Background: Ischemic stroke (IS) is a complex polygenic disease with a strong genetic background. The relationship between the ANRIL (antisense non-coding RNA in the INK4 locus) in chromosome 9p21 region and IS has been reported across populations worldwide; however, these studies have yielded inconsistent results. The aim of this study is to clarify the types of single-nucleotide polymorphisms on the ANRIL locus associated with susceptibility to IS using meta-analysis and comprehensively assess the strength of the association.
Methods: Relevant studies were identified by comprehensive and systematic literature searches. The quality of each study was assessed using the Newcastle-Ottawa Scale. Allele and genotype frequencies were extracted from each of the included studies. Odds ratios with corresponding 95% confidence intervals of combined analyses were calculated under three genetic models (allele frequency comparison, dominant model, and recessive model) using a random-effects or fixed-effects model. Heterogeneity was tested using the chi-square test based on the Cochran Q statistic and I2 metric, and subgroup analyses and a meta-regression model were used to explore sources of heterogeneity. The correction for multiple testing used the false discovery rate method proposed by Benjamini and Hochberg. The assessment of publication bias employed funnel plots and Egger's test.

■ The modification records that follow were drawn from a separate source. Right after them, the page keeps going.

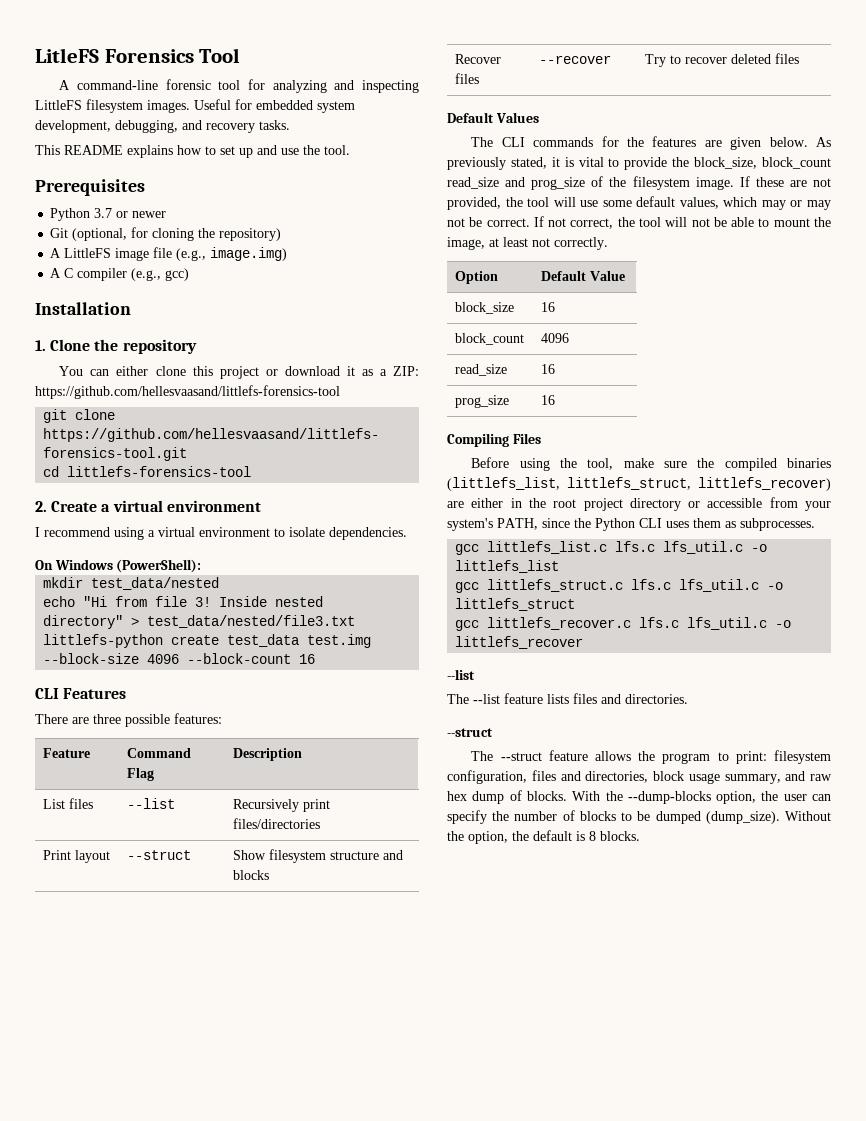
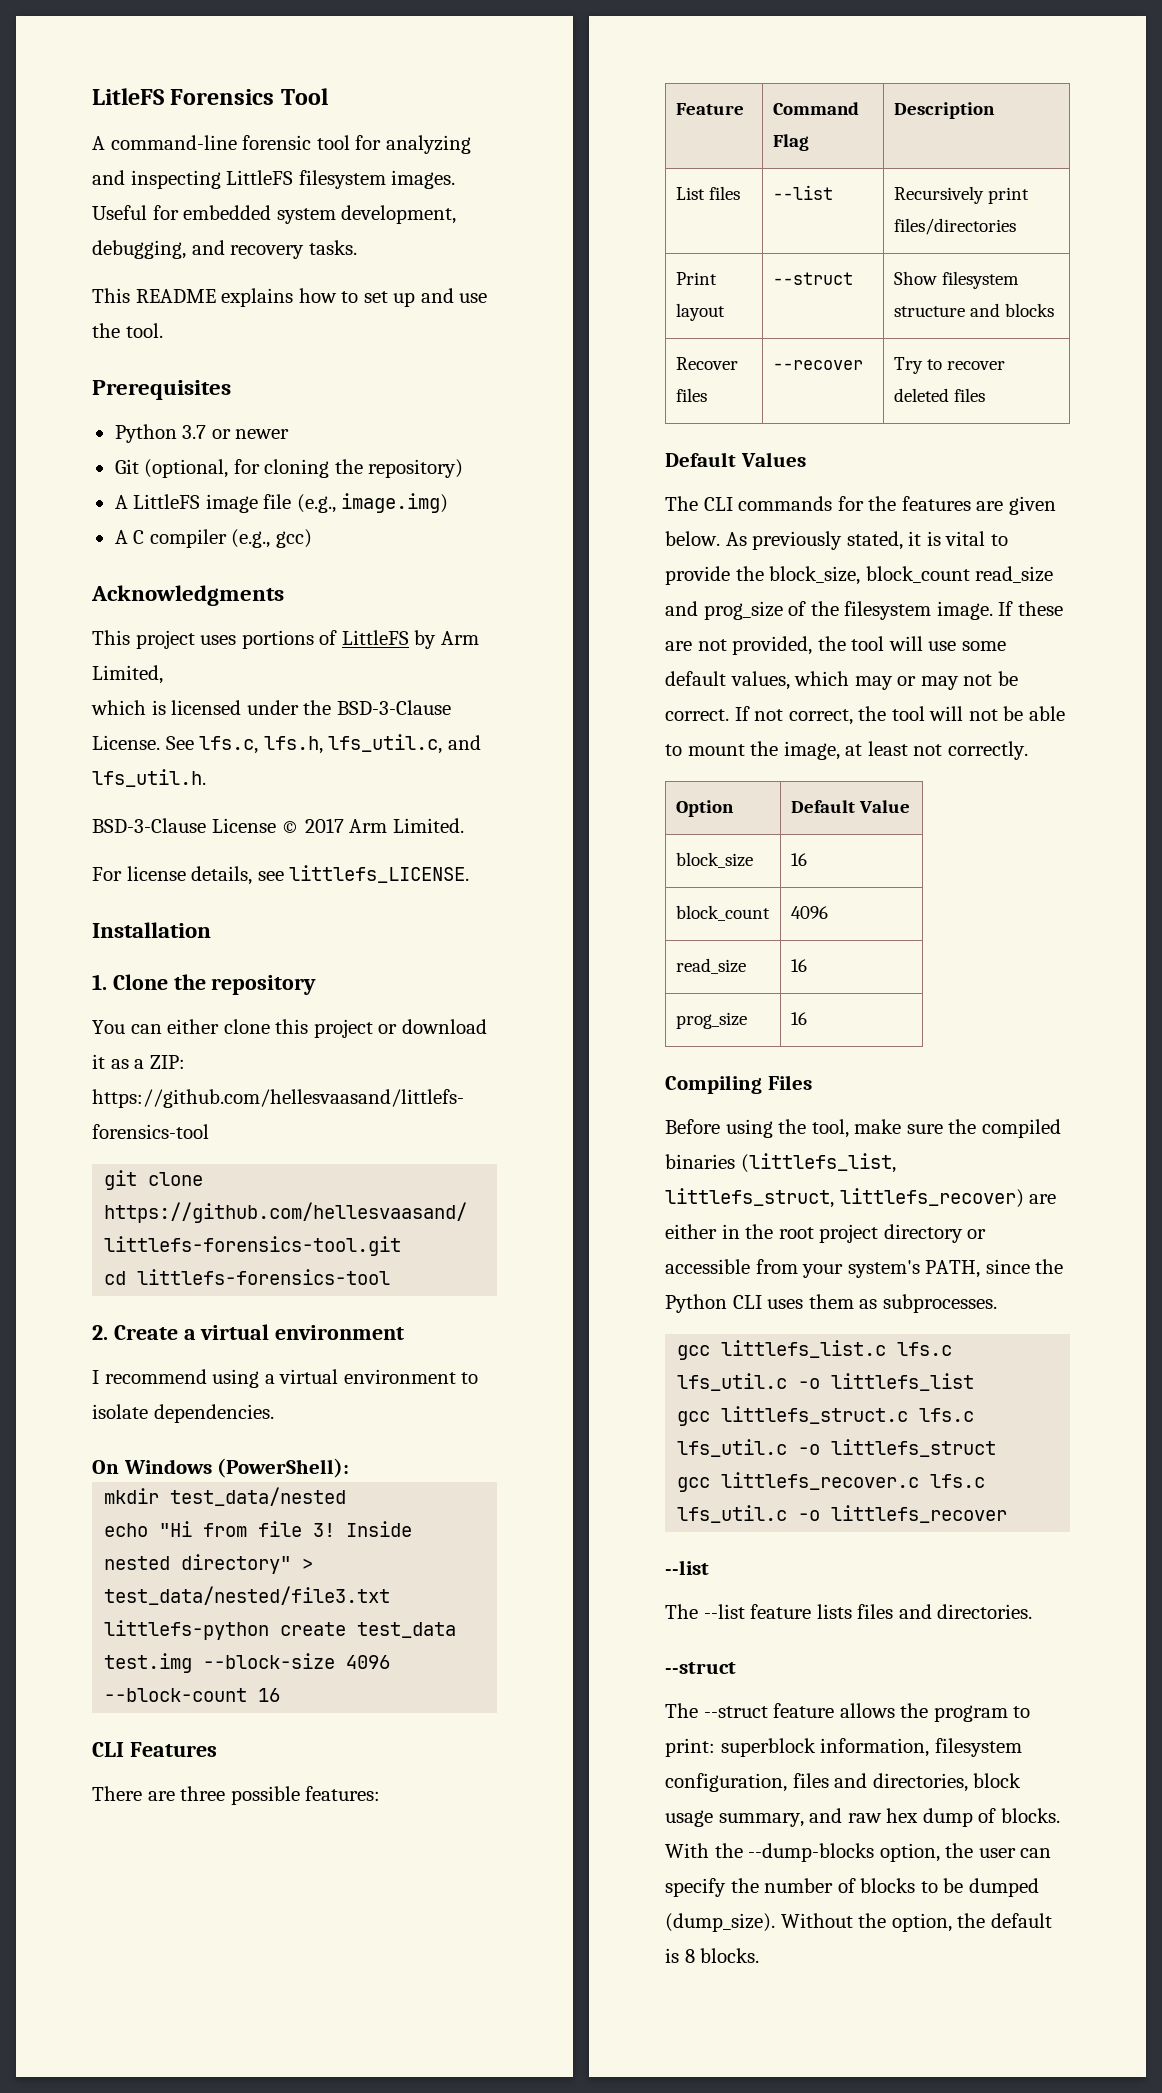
+ Acknowledgments
+ This project uses portions of LittleFS by Arm Limited,
+ which is licensed under the BSD-3-Clause License. See lfs.c, lfs.h, lfs_util.c, and lfs_util.h.
+ BSD-3-Clause License © 2017 Arm Limited.
+ For license details, see littlefs_LICENSE.
- The --struct feature allows the program to print: filesystem configuration, files and directories, block usage summary, and raw hex dump of blocks.
+ The --struct feature allows the program to print: superblock information, filesystem configuration, files and directories, block usage summary, and raw hex dump of blocks.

Results: We identified 25 studies (15 SNPs, involving a total of 11,527 cases and 12,216 controls maximum) and performed a meta-analysis. Eight SNPs (rs10757274, rs10757278, rs2383206, rs1333040, rs1333049, rs1537378, rs4977574, and rs1004638) in ANRIL were significantly associated with IS risk. Six of these SNPs (rs10757274, rs10757278, rs2383206, rs1333040, rs1537378, and rs4977574) had a significant relationship to the large artery atherosclerosis subtype of IS. Two SNPs (rs2383206 and rs4977574) were associated with IS mainly in Asians, and three SNPs (rs10757274, rs1333040, and rs1333049) were associated with susceptibility to IS mainly in Caucasians. Sensitivity analyses confirmed the reliability of the original results. Ethnicity and individual studies may be the main sources of heterogeneity in ANRIL.
Conclusions: Our results suggest that some single-nucleotide polymorphisms on the ANRIL locus may be associated with IS risk. Future studies with larger sample numbers are necessary to confirm this result. Additional functional analyses of causal effects of these polymorphisms on IS subtypes are also essential.